There’s always a dark side, but it’s a little more subtle in my case than you might guess. I could’ve done without the indoctrination, but all together I haven’t wound up resenting my churchy youth as much I’d expected. Excepting victims of severe abuse, I think it’s hard for anyone to hate his childhood without hating a piece of himself. I could’ve done worse. One of my childhood friends had a mother that was a bit loony, but for myself I don’t recall any images of hell fire and brimstone, faith healings or home schooling in YEC. Yes, there were a couple odd incidents at Bible camp, such as when a counselor waved his hands in the air and shouted that angels and demons were locked in an invisible struggle around it, along with every inch of the universe. But I had loving parents and they weren’t the poison-drinking or snake-wrestling type. Hell, they were even skeptical of speaking in tongues; to some fundamentalists they might as well have been Episcopalians. And in the end, I reflect that forfeiting my religious training has made me more imaginative, inquisitive and skeptical than I might’ve been otherwise. I know bullshit when I see it.

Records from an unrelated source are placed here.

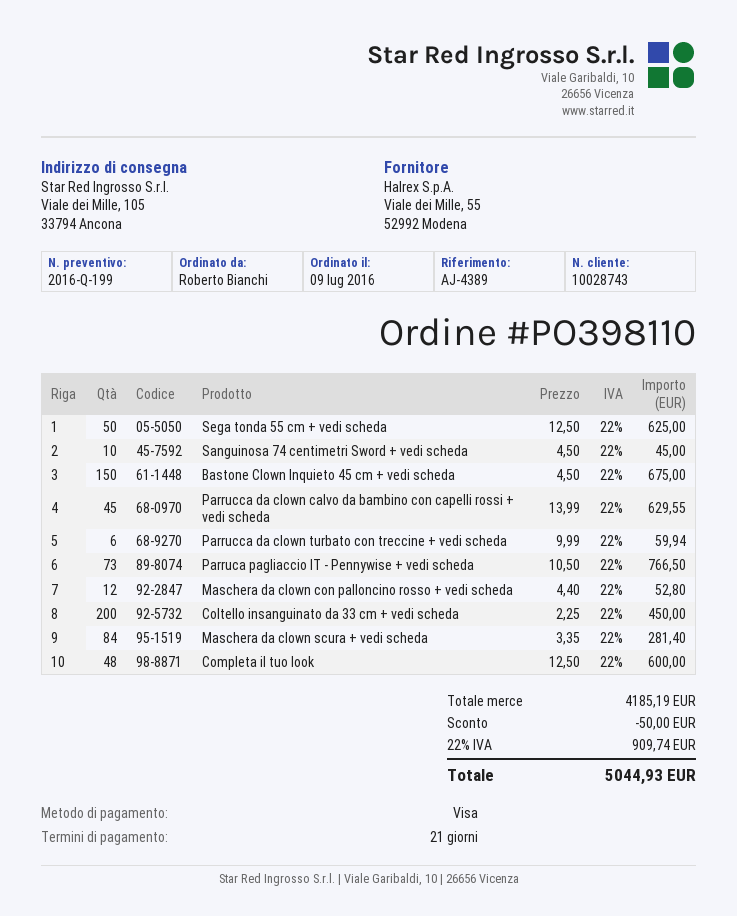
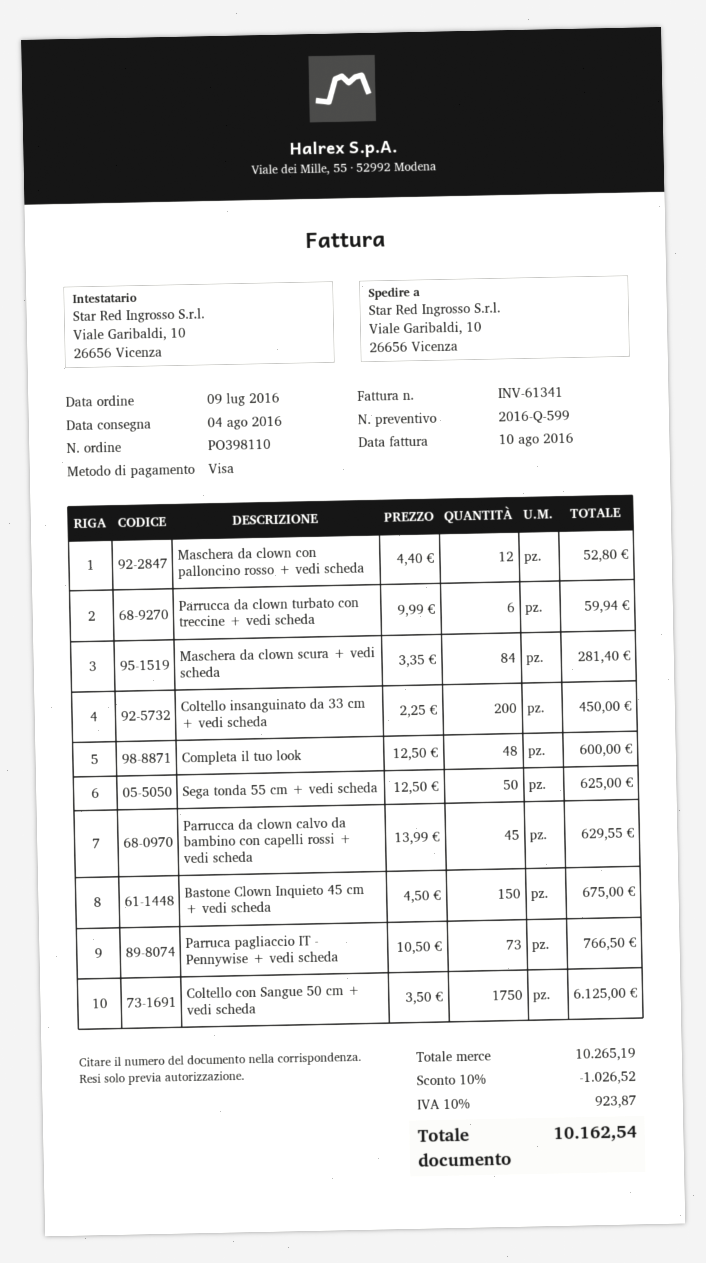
quote number: 2016-Q-199 -> 2016-Q-599
ship to: Viale dei Mille, 105, 33794 Ancona -> Viale Garibaldi, 10, 26656 Vicenza
Sanguinosa 74 centimetri Sword + vedi scheda: 10 x 4.50 = 45.00 -> none
Coltello con Sangue 50 cm + vedi scheda: none -> 1750 x 3.50 = 6125.00
subtotal: 4185.19 -> 10265.19
discount: 50.00 -> 1026.52
tax: 22% = 909.74 -> 10% = 923.87
total: 5044.93 -> 10162.54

The dark side is that church was a part of my anti-social tendencies. I had a hard time figuring people out, and I was afraid to make any social bonds outside my church. Sometimes I see my adolescent thoughts about friendship and romantic love floating in a naïve fantasy world that was one part Christianity, one part science fiction, and one part the delusion of my own overactive imagination. I was a Walter Mitty type, but with a Bible crooked under one arm. I used to wonder if I suffered from a mental disorder. Maybe it’s so, but I tend to think that I was like the man who learns to read when he’s twenty. When we are children, our minds are ripe for learning certain tasks that are much more difficult to acquire as adults. Maybe social skills are like reading. Christianity encouraged me to classify others according to its clunky and mechanical pseudo-psychology, and to appease my fears and desires with make believe. That doesn’t have the same effect on everyone, but it leaves a shy kid bewildered. Nonetheless, I’m learning and it’s cumulative. Call me a late bloomer.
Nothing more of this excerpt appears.